Type out the lines below exactly, pictures excluded.

=== INPUT FOR THIS TASK ===

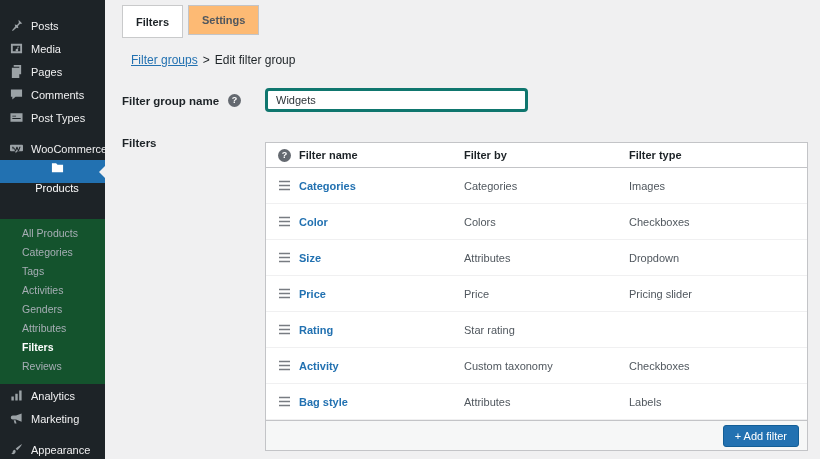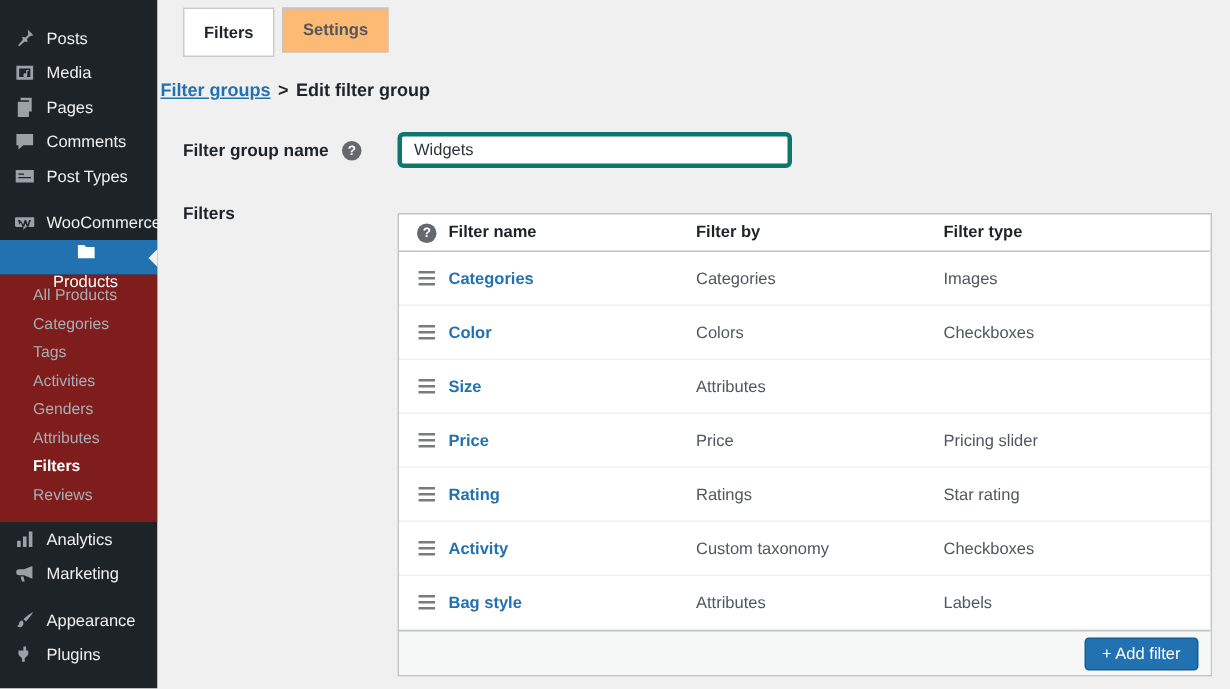--- a/index.html
+++ b/index.html
@@ -50,7 +50,7 @@
   }
   .tab.active { background: #fff; color: #1d2327; border-color: #c9cacb; height: 33px; }
 
-  .breadcrumb { position: absolute; left: 2px; top: 53px; font-size: 12px; font-weight: bold; color: #1d2327; }
+  .breadcrumb { position: absolute; left: 26px; top: 53px; font-size: 12px; font-weight: normal; color: #1d2327; }
   .breadcrumb .crumb-link { color: #2271b1; text-decoration: underline; cursor: pointer; }
   .crumb-sep { margin: 0 5px; }
 

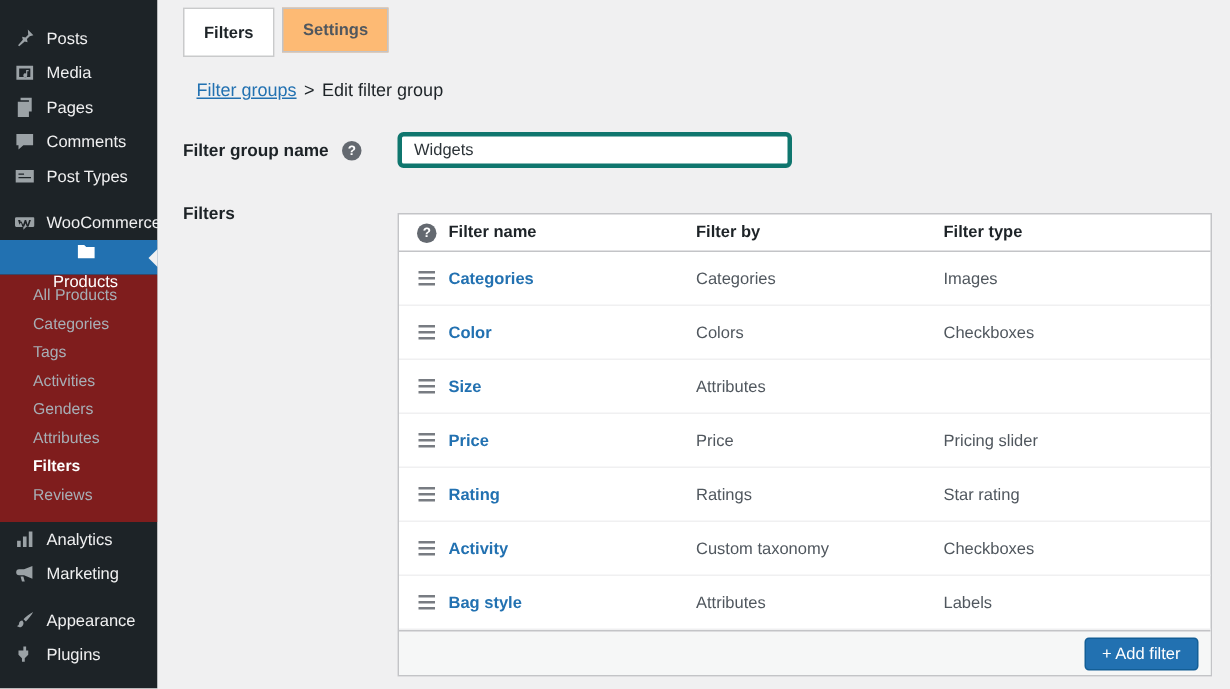--- a/index.html
+++ b/index.html
@@ -32,7 +32,7 @@
     border-right: 6px solid #f0f0f1;
   }
   .menu-sep { height: 8px; }
-  .submenu { background: #7f1d1d; padding: 5px 0 8px; }
+  .submenu { background: #14532d; padding: 5px 0 8px; margin-top: 36px; }
   .submenu-item {
     height: 19px; line-height: 19px; padding-left: 22px; cursor: pointer;
     font-size: 10.5px; color: #a7aeb5; white-space: nowrap;

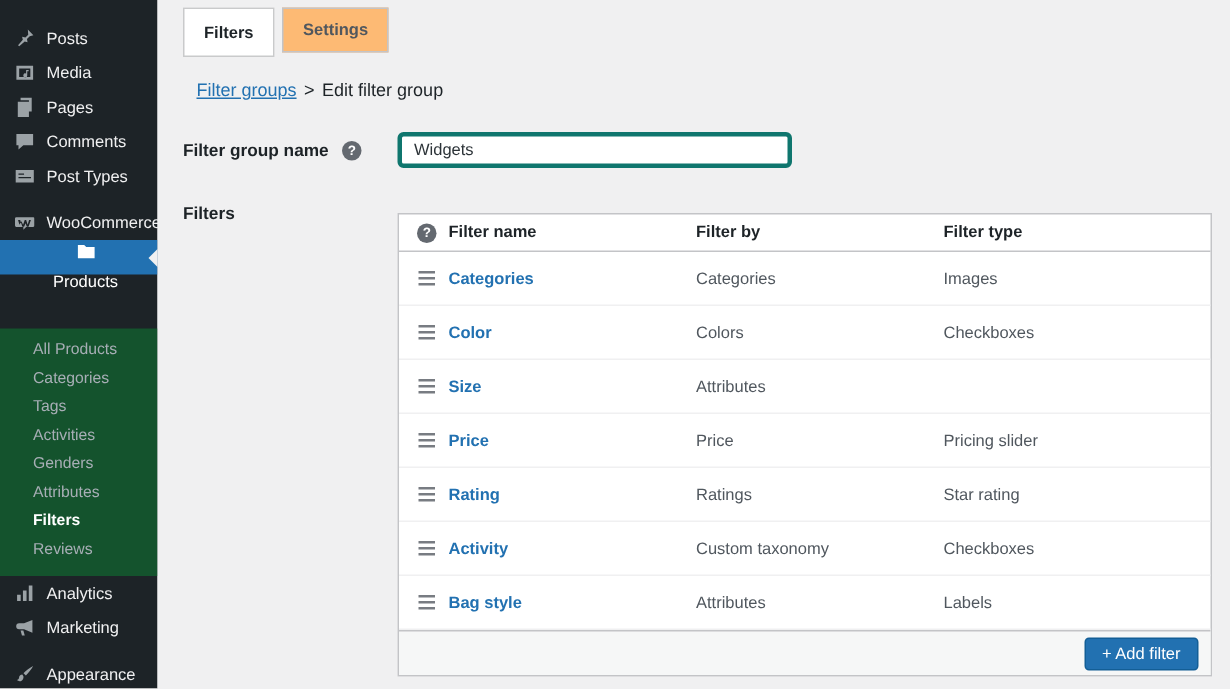--- a/index.html
+++ b/index.html
@@ -270,6 +270,7 @@
         </div>
       <div class="col1"><span class="row-link">Size</span></div>
       <div class="col2">Attributes</div>
+      <div class="col3">Dropdown</div>
     </div>
     <div class="trow">
       <div class="col0">

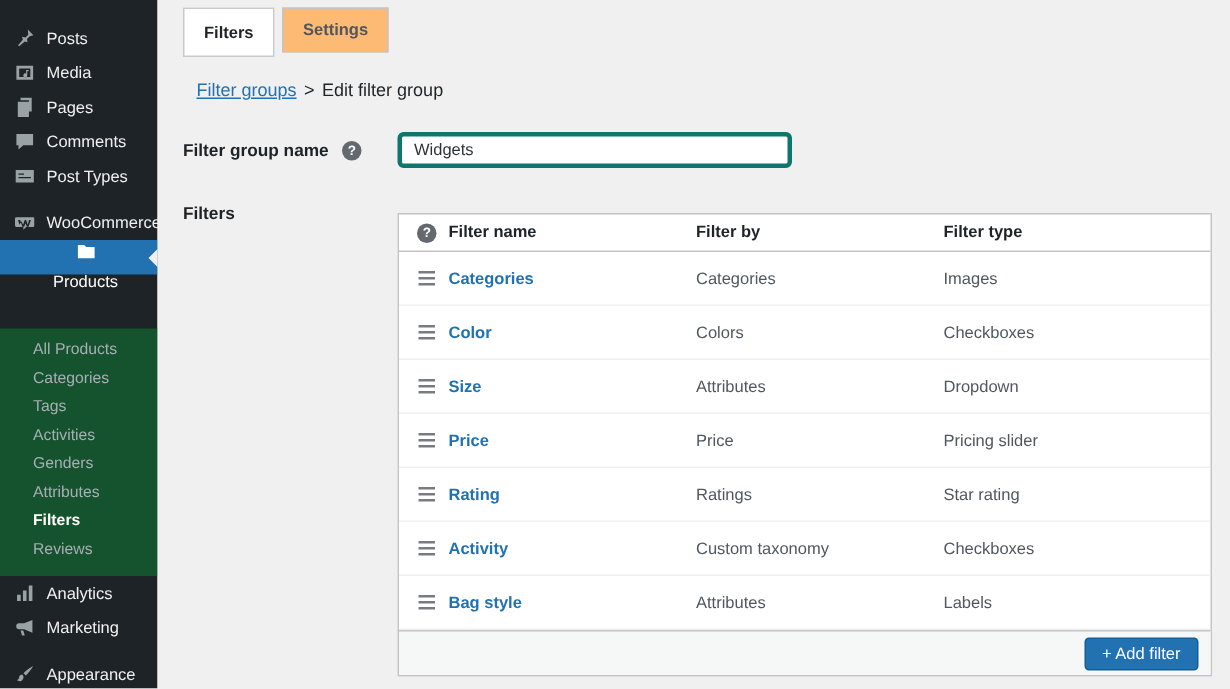--- a/index.html
+++ b/index.html
@@ -293,7 +293,6 @@
           </span>
         </div>
       <div class="col1"><span class="row-link">Rating</span></div>
-      <div class="col2">Ratings</div>
       <div class="col3">Star rating</div>
     </div>
     <div class="trow">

===

**SOLUTION:**
--- a/index.html
+++ b/index.html
@@ -50,7 +50,7 @@
   }
   .tab.active { background: #fff; color: #1d2327; border-color: #c9cacb; height: 33px; }
 
-  .breadcrumb { position: absolute; left: 2px; top: 53px; font-size: 12px; font-weight: bold; color: #1d2327; }
+  .breadcrumb { position: absolute; left: 26px; top: 53px; font-size: 12px; font-weight: normal; color: #1d2327; }
   .breadcrumb .crumb-link { color: #2271b1; text-decoration: underline; cursor: pointer; }
   .crumb-sep { margin: 0 5px; }
 

--- a/index.html
+++ b/index.html
@@ -32,7 +32,7 @@
     border-right: 6px solid #f0f0f1;
   }
   .menu-sep { height: 8px; }
-  .submenu { background: #7f1d1d; padding: 5px 0 8px; }
+  .submenu { background: #14532d; padding: 5px 0 8px; margin-top: 36px; }
   .submenu-item {
     height: 19px; line-height: 19px; padding-left: 22px; cursor: pointer;
     font-size: 10.5px; color: #a7aeb5; white-space: nowrap;

--- a/index.html
+++ b/index.html
@@ -270,6 +270,7 @@
         </div>
       <div class="col1"><span class="row-link">Size</span></div>
       <div class="col2">Attributes</div>
+      <div class="col3">Dropdown</div>
     </div>
     <div class="trow">
       <div class="col0">

--- a/index.html
+++ b/index.html
@@ -293,7 +293,6 @@
           </span>
         </div>
       <div class="col1"><span class="row-link">Rating</span></div>
-      <div class="col2">Ratings</div>
       <div class="col3">Star rating</div>
     </div>
     <div class="trow">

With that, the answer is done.